Real-World Examples: Builders Who Ignored the Myth
Let’s meet the outliers who treated competition as noise.
Pieter Levels: The Solo Powerhouse
Pieter Levels built a $2M+ ARR empire with tools like Nomad List and Remote OK—all solo. When he launched, “travel tech” and “job boards” were “saturated.” He didn’t care. He solved his pain points (digital nomad life) and iterated publicly. Result? Millions in revenue, no VC, zero competition obsession.
Pieter’s secret: Ship fast, share transparently. His Twitter threads on revenue dashboards demystify success, showing how focusing on users crushes mythical rivals.
Sahil Lavingia: Gumroad’s Resilient Path
Sahil bootstrapped Gumroad to $10M+ ARR amid Shopify and Stripe giants. Early on, he shut down ambitious scaling plans after realizing competition wasn’t the issue—fit was. By niching into creators, he thrived. Sahil’s blog post on “The Competition Myth” mirrors @thedankoe: Build for delight, not defense.
In crypto parallels, think Bitcoin’s early days. Satoshi Nakamoto launched in 2009 amid ignored financial systems. No fanfare, no competitors chasing cypherpunk dreams. By 2011, BTC hit $30 while 99% of would-be rivals (forks, scams) faded. Hal Finney mined the first block—not fretting over “competition” from banks.
Crypto/Web3: The Ultimate Competition Illusion
Crypto amplifies the myth. With 20,000+ coins, it seems impossible. But Messari’s 2023 report: 97% of ICOs from 2017-2018 are dead or worthless. Solana’s ecosystem? 80% of 2022 memecoins vaporized.
Why? Founders chase hype (NFTs, DeFi 2.0) without moats. Survivors like Uniswap (despite forks) or Aave focus on execution: deep liquidity, security audits, community governance.
Web3 lesson: Competition is product-market fit. Bitcoin didn’t “compete” with gold—it created a new asset class.
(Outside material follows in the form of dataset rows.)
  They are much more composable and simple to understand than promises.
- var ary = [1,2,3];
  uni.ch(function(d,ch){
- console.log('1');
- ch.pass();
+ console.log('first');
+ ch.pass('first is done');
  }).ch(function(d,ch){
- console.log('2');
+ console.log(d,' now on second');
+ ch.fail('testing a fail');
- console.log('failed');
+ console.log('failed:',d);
Ethereum didn’t battle Bitcoin—it expanded utility. Your edge? Solve unsolved pains in underserved niches, like DeFi for emerging markets or AI-crypto hybrids.
Data point: Electric Capital’s developer report shows only 10,000 full-time web3 devs globally. That’s tiny. Most “competition” is vaporware.
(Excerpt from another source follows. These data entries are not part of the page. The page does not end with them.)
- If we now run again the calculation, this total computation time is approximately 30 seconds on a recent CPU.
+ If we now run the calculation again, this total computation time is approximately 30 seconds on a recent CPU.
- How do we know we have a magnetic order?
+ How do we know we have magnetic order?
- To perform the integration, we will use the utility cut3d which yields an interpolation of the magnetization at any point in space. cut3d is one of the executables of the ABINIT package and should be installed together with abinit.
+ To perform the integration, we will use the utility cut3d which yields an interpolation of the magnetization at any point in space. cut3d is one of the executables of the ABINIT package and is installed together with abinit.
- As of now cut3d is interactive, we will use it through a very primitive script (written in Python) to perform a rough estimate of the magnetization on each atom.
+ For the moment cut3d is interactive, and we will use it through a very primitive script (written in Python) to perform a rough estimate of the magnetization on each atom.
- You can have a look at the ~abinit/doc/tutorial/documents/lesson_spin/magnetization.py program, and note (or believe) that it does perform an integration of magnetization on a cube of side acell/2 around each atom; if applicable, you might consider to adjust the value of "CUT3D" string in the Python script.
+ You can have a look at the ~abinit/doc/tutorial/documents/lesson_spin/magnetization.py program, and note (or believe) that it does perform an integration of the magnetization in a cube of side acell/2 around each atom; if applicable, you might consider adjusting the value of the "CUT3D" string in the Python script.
How to Escape the Competition Trap and Build Fearlessly
Ready to act? Here’s your playbook:
- Validate Ruthlessly: Talk to 100 potential users before coding. Tools like Carrd or Typeform make it free.
- Ship Minimum Ships: Pieter’s MVP rule: Launch in days, iterate weekly.
- Ignore the Noise: Curate your feed—follow builders, mute complainers.
- Build Moats: Network effects (crypto DAOs), personal brands, proprietary data.
- Track Real Metrics: User growth > competitor headcount.
In crypto: Launch a testnet MVP, airdrop to early users, gauge retention. Competition? They’ll copy once you’re winning.
Case study: Solana’s rise. Anatoly Yakovenko ignored ETH’s dominance, focused on speed. Now? $50B+ market cap.
Common Objections and Rebuttals
“But my niche is saturated!” Nope—sub-niches abound. Airbnb didn’t invent hotels; it niched sharing.
“VCs fund competitors.” Bootstrappers like Levels win without them.
Reframe: Competition validates demand. Use it as fuel.
FAQ: Busting the Competition Myth
1. Is the competition myth real in crypto?
Yes—95% of projects fail from poor execution, not rivals (Messari data). Focus on unique value.
2. How do I know if there’s truly no competition?
Test PMF. If users pay/retain, ship. Data beats analysis paralysis.
3. What if a big player copies me?
Build loyalty first. Gumroad survived Shopify by loving creators more.
4. How long before I see results?
2 weeks minimum viable test. Most quit here—don’t.
5. Why does why competition doesn’t matter change everything?
It frees energy for creation. 95% aren’t trying; claim your arena.
Competition is an illusion perpetuated by the loud few and our fearful minds. Like @thedankoe said, stop worrying and start shipping. In business, crypto, or creation—the real barrier is you. What’s your first MVP?